BR: Cub / Welp (2014)

September 22, 2015 | By

 

Cub2014_BRFilm: Very Good

Transfer:  Excellent

Extras: Good

Label:  Anchor Bay Entertainment Canada

Region: A

Released:  August 18, 2015

Genre:  Horror / Forest Slasher

Synopsis: A weekend camping trip becomes a lethal cat and mouse game for a cub scout troupe and mysterious feral figures living somewhere in a remote forest.

Special Features:  2 Deleted Scenes / 2007 Short Film: “Of Cats and Women” / Music Video: “One Hour” /Special Effects Reel / DVD Edition (NTSC Region 1).

 


 

Review:

Belgian Jonas Govaerts’ feature film debut is a sleek homage to the forest slasher sub-genre, as presented with the sounds and imagery of a John Carpenter production, and while the finale has its share of problems, as a mood piece Cub is a fairly satisfying work featuring a strong cast, and a provocative premise of whether a troubled child can resist feral urges when pushed to the limits self-preservation.

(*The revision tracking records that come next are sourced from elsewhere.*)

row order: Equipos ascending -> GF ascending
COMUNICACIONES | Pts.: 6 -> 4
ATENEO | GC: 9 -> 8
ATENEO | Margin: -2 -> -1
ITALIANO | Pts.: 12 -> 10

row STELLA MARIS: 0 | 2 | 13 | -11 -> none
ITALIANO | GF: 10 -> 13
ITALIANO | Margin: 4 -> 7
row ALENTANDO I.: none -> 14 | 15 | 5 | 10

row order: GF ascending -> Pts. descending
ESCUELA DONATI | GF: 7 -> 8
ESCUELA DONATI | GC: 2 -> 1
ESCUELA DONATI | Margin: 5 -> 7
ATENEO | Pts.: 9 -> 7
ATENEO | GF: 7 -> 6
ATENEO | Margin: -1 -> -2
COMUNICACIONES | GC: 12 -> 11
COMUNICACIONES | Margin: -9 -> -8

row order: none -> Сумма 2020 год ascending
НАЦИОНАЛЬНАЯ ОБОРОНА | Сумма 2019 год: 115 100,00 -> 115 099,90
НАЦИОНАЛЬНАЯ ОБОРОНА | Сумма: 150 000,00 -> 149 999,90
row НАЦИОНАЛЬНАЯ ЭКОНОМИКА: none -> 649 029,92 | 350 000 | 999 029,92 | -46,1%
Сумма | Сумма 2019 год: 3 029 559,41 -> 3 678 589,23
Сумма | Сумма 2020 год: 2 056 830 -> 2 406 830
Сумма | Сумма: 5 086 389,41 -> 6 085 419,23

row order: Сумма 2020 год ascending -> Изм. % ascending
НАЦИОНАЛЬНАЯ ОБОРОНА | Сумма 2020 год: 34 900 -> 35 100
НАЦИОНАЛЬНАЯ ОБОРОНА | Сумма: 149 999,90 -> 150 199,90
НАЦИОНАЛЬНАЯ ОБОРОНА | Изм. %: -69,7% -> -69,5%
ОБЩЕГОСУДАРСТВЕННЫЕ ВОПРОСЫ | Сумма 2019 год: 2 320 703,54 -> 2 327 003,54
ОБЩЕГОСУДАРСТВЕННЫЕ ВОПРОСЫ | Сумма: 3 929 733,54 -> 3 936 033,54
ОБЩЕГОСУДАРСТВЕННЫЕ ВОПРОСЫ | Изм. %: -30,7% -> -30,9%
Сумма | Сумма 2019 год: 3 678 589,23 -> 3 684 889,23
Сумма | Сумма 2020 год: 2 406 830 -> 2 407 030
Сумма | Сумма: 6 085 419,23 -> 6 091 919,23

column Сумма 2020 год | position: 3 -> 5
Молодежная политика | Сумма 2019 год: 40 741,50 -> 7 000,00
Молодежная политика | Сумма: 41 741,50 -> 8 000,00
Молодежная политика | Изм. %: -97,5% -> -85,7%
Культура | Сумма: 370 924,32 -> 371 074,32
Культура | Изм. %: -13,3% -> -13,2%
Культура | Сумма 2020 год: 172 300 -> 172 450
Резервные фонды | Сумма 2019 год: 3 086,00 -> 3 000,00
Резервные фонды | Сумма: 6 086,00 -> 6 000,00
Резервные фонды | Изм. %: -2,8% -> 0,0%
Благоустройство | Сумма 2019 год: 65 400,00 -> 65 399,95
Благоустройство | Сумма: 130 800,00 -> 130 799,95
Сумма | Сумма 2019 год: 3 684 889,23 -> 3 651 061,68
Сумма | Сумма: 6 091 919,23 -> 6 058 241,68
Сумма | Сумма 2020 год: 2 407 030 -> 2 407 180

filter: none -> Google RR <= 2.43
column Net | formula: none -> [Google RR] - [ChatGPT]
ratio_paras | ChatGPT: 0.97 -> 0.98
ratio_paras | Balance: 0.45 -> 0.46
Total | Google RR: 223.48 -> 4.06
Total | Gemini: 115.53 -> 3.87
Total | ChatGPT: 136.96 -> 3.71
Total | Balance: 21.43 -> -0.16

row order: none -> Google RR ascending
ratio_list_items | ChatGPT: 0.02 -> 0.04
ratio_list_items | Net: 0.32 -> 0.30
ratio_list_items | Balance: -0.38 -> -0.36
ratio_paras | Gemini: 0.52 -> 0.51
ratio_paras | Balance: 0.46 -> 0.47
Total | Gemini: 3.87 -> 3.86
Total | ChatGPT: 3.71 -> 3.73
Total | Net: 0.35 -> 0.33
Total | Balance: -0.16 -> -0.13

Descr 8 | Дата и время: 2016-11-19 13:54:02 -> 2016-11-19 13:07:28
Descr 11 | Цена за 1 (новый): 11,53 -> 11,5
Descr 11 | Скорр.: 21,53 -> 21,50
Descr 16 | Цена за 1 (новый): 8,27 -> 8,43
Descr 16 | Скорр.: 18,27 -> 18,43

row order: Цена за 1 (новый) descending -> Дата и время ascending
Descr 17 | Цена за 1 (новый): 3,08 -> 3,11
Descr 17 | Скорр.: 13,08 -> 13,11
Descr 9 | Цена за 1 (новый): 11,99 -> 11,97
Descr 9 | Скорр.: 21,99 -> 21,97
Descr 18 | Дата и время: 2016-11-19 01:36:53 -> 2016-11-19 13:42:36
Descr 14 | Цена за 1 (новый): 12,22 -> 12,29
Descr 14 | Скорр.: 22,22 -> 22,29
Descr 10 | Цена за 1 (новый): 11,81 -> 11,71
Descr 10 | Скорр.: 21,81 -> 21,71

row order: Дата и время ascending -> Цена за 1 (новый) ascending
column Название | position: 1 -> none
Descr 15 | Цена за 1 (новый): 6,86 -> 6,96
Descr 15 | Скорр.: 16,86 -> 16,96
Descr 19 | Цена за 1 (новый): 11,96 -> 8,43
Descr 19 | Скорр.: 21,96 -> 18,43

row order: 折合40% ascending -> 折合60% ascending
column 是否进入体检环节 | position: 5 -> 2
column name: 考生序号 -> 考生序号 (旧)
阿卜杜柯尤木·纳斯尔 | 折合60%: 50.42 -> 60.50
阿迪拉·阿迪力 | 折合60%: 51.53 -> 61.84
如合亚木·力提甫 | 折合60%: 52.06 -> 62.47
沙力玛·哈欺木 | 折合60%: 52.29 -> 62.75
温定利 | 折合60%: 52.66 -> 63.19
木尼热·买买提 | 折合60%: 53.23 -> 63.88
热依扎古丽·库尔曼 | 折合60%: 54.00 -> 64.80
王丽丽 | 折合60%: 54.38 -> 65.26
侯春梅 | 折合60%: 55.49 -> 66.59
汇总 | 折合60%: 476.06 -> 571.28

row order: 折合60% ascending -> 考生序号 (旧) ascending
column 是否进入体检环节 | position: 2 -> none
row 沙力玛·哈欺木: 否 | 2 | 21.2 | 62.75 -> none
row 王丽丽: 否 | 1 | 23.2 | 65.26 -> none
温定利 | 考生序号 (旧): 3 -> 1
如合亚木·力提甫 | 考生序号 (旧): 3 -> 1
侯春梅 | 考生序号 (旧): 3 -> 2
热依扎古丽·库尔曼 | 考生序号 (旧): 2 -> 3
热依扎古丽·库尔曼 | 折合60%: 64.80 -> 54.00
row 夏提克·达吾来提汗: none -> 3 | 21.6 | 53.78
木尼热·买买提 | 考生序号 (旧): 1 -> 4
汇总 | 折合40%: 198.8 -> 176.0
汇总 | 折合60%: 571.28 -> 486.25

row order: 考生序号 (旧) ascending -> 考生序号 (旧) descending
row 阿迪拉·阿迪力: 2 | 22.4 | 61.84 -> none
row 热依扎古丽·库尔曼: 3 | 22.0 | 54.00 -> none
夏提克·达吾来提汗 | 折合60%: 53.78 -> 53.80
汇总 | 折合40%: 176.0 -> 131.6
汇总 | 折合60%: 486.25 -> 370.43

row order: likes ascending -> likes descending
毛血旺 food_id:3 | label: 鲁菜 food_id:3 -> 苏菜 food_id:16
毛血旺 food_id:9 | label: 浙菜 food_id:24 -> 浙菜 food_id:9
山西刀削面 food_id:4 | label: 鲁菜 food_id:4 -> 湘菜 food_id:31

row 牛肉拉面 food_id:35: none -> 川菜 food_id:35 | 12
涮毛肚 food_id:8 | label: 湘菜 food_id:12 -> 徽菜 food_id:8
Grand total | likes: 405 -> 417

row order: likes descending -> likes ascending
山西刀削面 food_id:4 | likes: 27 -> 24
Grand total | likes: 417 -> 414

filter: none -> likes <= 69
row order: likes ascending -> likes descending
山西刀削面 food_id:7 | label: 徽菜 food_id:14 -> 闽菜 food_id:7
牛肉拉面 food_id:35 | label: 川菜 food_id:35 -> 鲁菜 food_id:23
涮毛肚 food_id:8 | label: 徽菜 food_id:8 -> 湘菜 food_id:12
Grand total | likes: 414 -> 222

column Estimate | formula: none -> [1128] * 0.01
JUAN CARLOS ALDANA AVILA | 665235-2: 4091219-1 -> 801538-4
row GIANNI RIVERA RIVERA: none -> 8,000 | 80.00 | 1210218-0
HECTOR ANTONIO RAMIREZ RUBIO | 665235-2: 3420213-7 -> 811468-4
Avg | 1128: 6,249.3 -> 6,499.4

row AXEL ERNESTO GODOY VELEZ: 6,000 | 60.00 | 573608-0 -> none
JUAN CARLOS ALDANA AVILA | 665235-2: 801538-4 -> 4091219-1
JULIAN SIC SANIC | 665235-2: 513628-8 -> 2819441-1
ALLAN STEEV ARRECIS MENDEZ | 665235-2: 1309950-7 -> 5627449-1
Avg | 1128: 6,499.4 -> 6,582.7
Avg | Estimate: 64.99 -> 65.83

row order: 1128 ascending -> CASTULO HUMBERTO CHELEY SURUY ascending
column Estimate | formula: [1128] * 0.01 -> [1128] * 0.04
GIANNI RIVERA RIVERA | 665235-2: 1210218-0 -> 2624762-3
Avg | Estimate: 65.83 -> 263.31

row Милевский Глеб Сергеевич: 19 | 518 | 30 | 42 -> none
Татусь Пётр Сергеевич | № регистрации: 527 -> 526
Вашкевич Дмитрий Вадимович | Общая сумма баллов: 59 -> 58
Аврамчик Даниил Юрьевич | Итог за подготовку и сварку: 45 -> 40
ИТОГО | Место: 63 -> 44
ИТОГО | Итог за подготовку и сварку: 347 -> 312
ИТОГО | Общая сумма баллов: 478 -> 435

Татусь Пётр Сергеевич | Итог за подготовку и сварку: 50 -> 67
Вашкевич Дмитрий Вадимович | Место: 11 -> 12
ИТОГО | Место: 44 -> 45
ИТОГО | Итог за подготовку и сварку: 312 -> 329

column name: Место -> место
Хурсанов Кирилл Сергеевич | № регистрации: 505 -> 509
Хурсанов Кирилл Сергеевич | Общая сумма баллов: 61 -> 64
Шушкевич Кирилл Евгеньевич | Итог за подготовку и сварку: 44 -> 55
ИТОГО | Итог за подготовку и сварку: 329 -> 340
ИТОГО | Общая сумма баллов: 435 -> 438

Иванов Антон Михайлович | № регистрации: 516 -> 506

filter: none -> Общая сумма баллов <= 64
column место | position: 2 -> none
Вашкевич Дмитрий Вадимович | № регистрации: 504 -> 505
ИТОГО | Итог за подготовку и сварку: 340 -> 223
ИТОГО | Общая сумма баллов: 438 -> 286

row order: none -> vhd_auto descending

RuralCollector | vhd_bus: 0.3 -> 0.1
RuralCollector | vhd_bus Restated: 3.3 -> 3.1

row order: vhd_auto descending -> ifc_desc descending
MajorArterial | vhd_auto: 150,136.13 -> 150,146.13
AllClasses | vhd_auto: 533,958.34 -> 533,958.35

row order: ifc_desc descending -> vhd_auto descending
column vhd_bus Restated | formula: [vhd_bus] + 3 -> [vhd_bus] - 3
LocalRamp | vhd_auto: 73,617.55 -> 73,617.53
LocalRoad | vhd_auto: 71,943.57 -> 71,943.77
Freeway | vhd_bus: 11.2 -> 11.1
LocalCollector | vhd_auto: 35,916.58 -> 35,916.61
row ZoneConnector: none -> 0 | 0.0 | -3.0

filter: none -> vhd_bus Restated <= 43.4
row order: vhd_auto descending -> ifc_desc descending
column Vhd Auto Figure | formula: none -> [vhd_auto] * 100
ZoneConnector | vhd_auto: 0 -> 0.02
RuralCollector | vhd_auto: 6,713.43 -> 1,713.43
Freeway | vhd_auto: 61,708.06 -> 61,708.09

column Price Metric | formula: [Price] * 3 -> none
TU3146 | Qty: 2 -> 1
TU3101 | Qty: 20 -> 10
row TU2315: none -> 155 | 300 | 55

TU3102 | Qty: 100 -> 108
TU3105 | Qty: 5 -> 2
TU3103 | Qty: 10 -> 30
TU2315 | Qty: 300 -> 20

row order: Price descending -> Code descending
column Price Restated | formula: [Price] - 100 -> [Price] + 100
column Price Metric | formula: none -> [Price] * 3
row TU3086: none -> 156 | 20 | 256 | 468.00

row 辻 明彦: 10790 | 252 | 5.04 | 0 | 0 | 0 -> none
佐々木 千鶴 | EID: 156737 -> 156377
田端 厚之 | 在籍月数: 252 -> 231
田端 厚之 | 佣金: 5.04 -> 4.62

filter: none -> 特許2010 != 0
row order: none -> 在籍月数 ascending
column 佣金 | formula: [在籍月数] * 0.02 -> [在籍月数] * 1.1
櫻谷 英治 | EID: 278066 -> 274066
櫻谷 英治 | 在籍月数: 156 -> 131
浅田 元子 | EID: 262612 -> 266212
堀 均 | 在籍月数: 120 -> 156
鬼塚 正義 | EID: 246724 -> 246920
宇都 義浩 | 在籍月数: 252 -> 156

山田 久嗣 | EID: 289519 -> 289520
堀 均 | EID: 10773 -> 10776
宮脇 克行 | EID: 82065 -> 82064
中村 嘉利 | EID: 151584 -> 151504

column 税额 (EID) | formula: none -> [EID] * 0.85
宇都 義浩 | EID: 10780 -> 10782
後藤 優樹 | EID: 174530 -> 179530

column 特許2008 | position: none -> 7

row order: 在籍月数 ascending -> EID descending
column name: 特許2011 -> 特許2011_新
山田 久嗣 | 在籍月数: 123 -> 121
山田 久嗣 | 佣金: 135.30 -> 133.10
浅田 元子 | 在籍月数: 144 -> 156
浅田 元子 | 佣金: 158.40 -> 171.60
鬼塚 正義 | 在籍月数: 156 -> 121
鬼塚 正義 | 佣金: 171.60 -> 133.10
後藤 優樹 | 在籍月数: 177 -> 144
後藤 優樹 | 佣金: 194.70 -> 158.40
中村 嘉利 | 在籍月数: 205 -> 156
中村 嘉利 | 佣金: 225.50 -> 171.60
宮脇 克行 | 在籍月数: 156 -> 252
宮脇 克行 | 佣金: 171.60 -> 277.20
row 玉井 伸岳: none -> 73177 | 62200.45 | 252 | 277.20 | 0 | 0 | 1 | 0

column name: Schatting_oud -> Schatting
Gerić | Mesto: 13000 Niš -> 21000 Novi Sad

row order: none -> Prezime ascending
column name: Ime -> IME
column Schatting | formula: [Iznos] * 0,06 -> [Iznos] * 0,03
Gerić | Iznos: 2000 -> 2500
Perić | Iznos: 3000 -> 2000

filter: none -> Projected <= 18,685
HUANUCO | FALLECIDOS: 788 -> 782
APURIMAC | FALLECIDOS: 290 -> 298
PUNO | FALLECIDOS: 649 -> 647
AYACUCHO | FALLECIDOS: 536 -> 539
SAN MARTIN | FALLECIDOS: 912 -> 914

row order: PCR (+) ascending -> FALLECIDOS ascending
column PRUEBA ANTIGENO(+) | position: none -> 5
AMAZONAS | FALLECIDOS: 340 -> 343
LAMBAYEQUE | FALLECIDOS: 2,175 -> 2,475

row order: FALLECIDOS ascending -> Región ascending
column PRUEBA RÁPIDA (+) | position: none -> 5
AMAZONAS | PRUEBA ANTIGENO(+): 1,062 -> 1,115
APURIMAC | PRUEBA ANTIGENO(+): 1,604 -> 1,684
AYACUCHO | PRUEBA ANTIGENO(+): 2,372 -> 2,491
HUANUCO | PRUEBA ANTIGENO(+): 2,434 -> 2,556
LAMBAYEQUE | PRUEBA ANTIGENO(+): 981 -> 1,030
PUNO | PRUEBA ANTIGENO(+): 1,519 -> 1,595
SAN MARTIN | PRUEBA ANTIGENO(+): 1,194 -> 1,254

The basic story has Sam (Maurice Luijten) joining other cub scouts on a camping trip where it’s supposed to be a week / weekend of fun activities designed to build friendships, foster a respect for nature, and help less socially able campers conquer a few barriers and make some personal breakthroughs.

Like a classic forest slasher – a sub-genre quite distinct from the usual suburban-set slasher – urban characters become lost, fall victim to infighting, and are ultimately picked off by more feral human forces until it’s pretty much a battle between good and evil, with good having to apply evil measures to vanquish a brutal villain.

Govaerts quickly reveals Sam as an outcast, an odd boy who harbors both unique tools and skills (besides having a knife, he knows how to defend himself better than the rest), and a respect for the feral kid that visits and toys with the troupe’s camp site and belongings until things become more lethal. Among the campers are bullies, a sympathetic scout leader, a sexual tryst between two flirtatious scouts, and a murder that starkly fractures the troupe and seeds self-destructive behaviour, but it’s the peculiar bond between Sam and the wild child that remains a compelling mystery for the film’s first half.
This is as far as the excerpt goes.